Nothing at all! What did it give us? Let’s look at response.text.

response.text

'<HTML>\n<HEAD>\n<TITLE>License Holders : </TITLE>\n</HEAD>\n<BODY bgcolor="#ffffff">\n<H1>License Holders : </H1>\n<P>\n<B><font color="ff4040" size=+2><I>Error!</I></font><br></B>\n<B>The following unhandled error has occurred in the routine WLLQRYNA$LCEV2.ActionQuery:</B>\n<P>\nORA-01403: no data found\n<P>\n<B>Please contact your support representative.</B>\n<P>\n</BODY>\n</HTML>\n'

If you read closely, that’s an error. It’s because we didn’t send it any search data.

Looking at response.text is THE BEST WAY to find out whether your search worked.

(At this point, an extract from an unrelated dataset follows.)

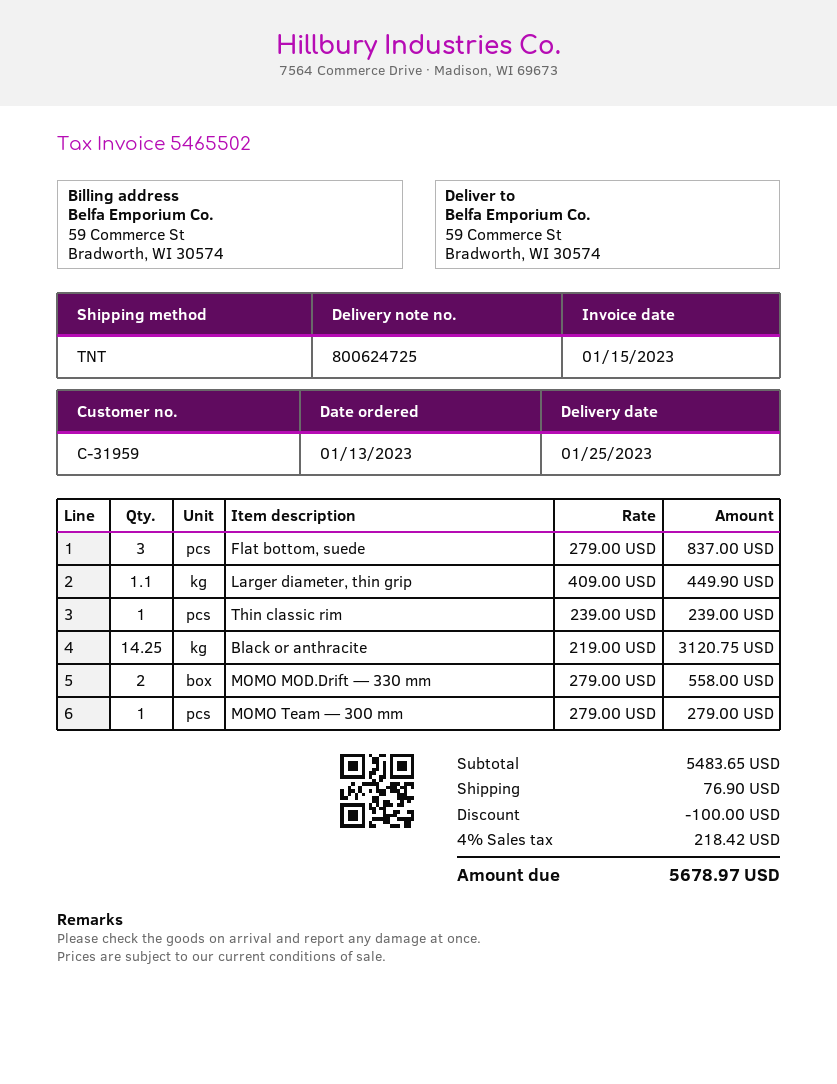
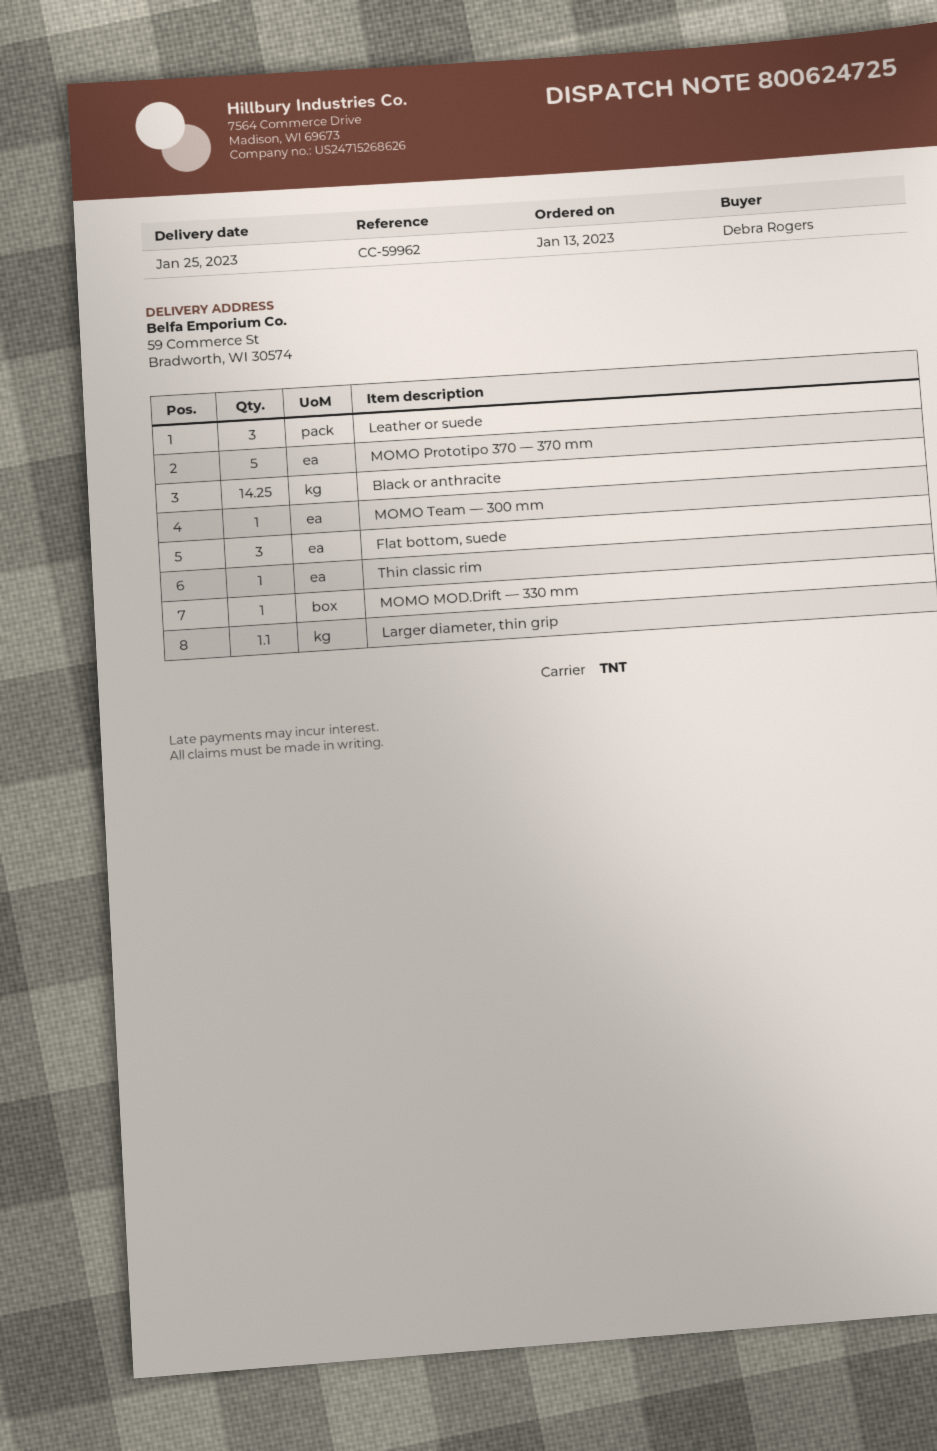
MOMO MOD.Drift — 330 mm: 2 -> 1
Leather or suede: none -> 3
MOMO Prototipo 370 — 370 mm: none -> 5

You can ctrl+f or just visually search for words you know should be on the page.

Finding our form data

When we clicked “Search,” it also sent the server a bunch of data - all of the options we typed in, or the dropdowns we selected. Here are the steps to find out what data needs to be sent along with your request.

We’re going to use Chrome’s Network tools to analyze all of the requests our browser sends to the server, then imitate them in Python.

Open up Developer Tools in Chrome by selecting View > Developer > Developer Tools.
Select the Network Tab
Visit the page you’re going to do your search from
Click the Clear button up top - 🚫 - then submit your form
The Network tab will fill with activity!
Find the thing in the Network tab that looks like the same name as your webpage. Click it.
On the right-hand side you get a new pane. If you scroll allllll the way down it lists Form Data.

This Form Data is what we need to send along with our request. We just need to convert it to a dictionary and send it along.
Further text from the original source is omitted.